Nine tails: już daję, już daję ;)
AKUMA_loveless: a żebyś wiedziała, że znam ;) Tak, często jest tak, że czytam opowiadanie i łapię się za głowę. Ja nie mam nic przeciwko takiemu Naruto, ale serio, ludzie. "Co za dużo to niezdrowo", fakt, bo osobiście w ogóle nie ogarniam wtedy, co się dzieje. Dodatkowo, co mnie martwi, dużo z tych blogerów ma problem z ortografią, stylem i tak dalej. Nie jestem wyrocznią językową, ale najpierw trzeba pisać coś lekkiego, sprawdzić wszystko i ćwiczyć! Dopiero później można pomyśleć o publikacji! Takie życie!
(kursywa - retrospekcja)
(podkreślenie - słowa pochodzenia japońskiego z tłumaczeniem w przypisach)

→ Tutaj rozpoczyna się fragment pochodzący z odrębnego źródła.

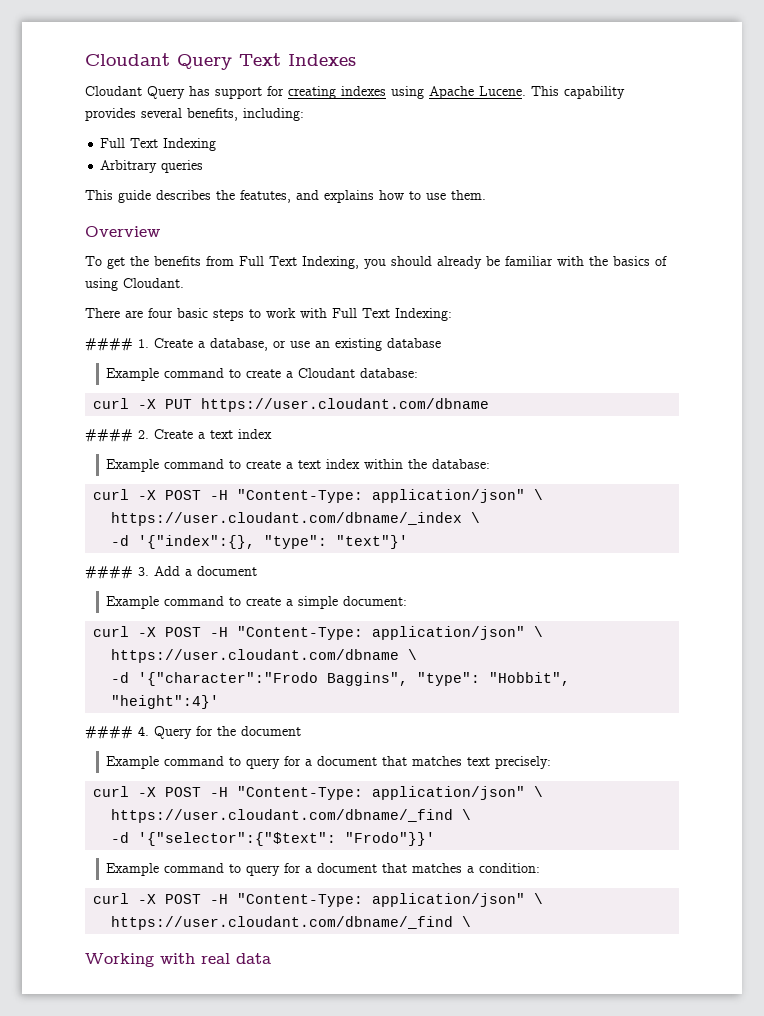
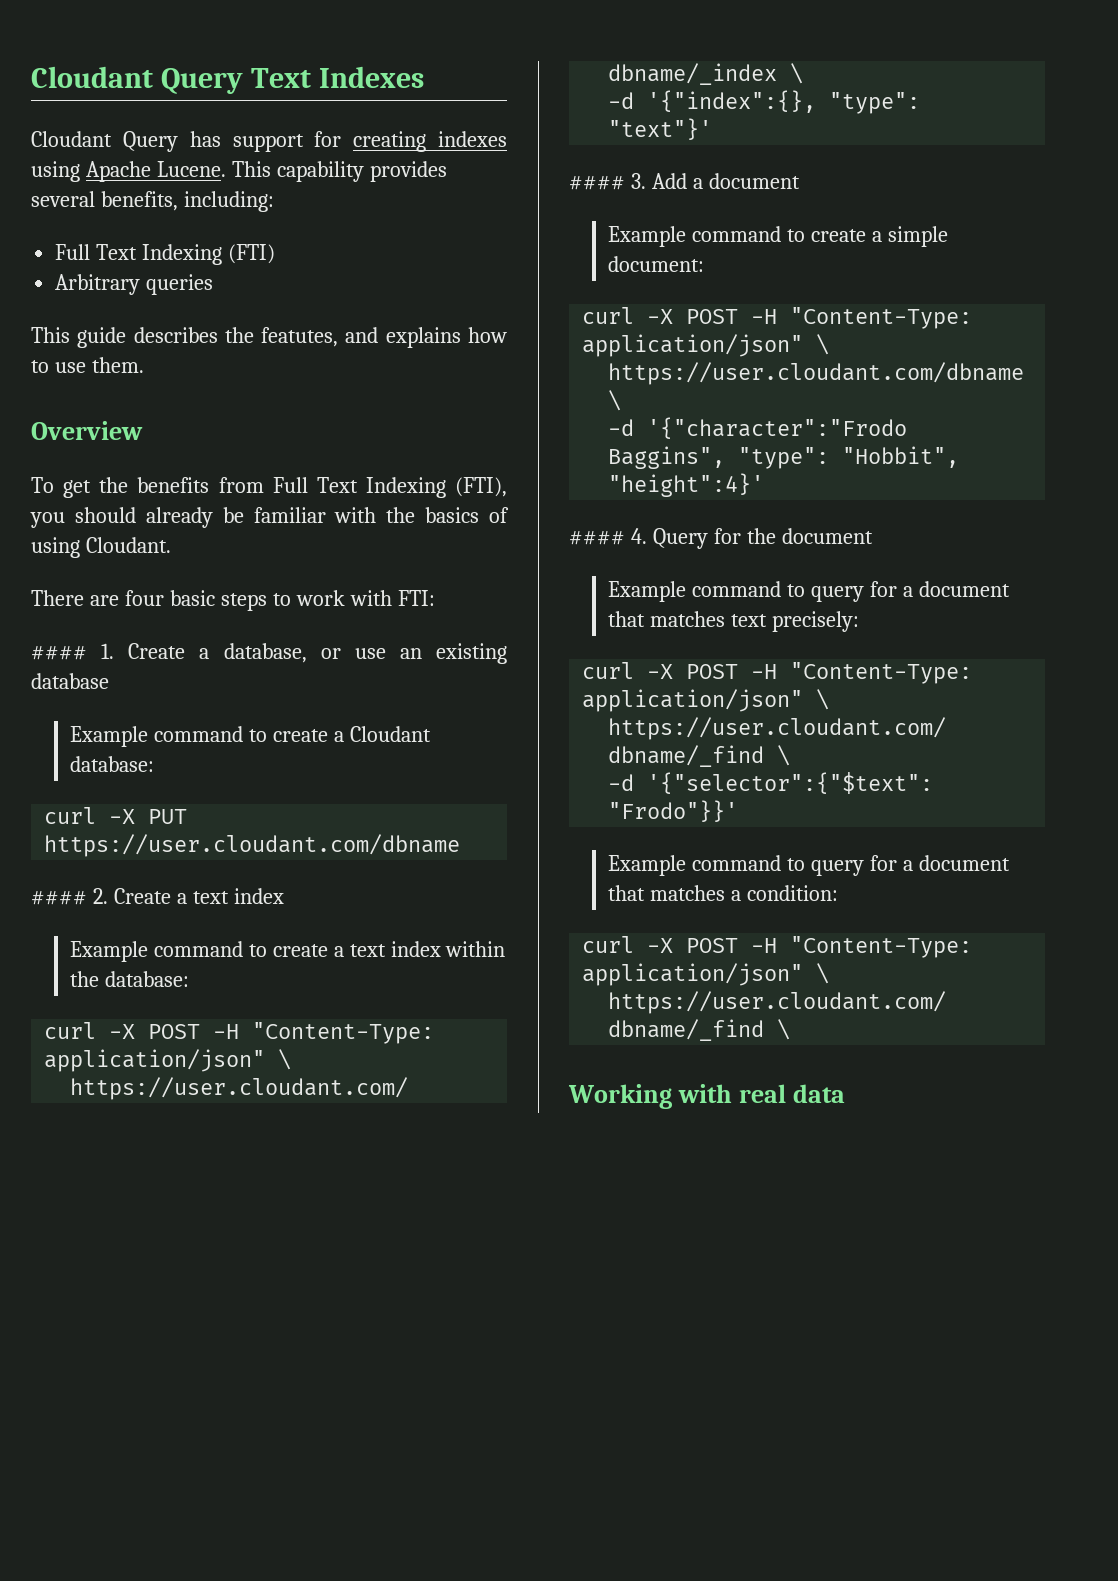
(217, 144) none -> [228,244,276,264] (FTI)
[302,256,359,269] Indexing, -> [365,477,507,498] Indexing (FTI),
[332,308,452,321] Full Text Indexing: -> [397,590,435,606] FTI:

(słowo* - termin lub jakiś przypis autora tłumaczony pod notką)
Rozdział 2 -The night of dancing umbrellas
Temari usiadł na brzegu łóżka. Co jak co, ale ten dzień był pełen wrażeń. Poznali swoich przyszłych oponentów, którymi okazał się być sam Team Katana. Nie żeby oni, rodzeństwo Sabaku, byli słabi! Co to to nie! Chodzi o to, że o Składzie 7 Konohy chodziły różne plotki. No i jeszcze ten cały Hayami... był... tak bardzo podobny do Gaary...
W brew pozorom, Temari bardzo martwiła się o swojego brata. Szkoląc go na broń, Kazekage oddzielił ją i Kankurō od niego. Pamiętali jeszcze jak Gaara, jako roczne dziecko uśmiechał się słodko i za nimi biegał. Oczywiście, miał tę swoją przeklętą moc, ale nigdy ich nie skrzywdził. Gdy ich braciszek miał 3 latka zostali odseparowani. Ojciec wysłał ich do Akademii ninja za murami wioski. Kilka lat potem wrócili. Problem w tym, że Gaara nie był już taki sam. Blondynka już wielokrotnie pytała „dlaczego” i „za co”. Przecież on był jeszcze dzieckiem. Po co? Dlaczego ich ojcu zależało na zrobieniu z niewinnego chłopczyka zabójcę?!
Teraz okazało się, że istniał ktoś podobny do Gaary. Temari miała nadzieję, że może dzięki temu ich brat przestanie spadać w ciemność.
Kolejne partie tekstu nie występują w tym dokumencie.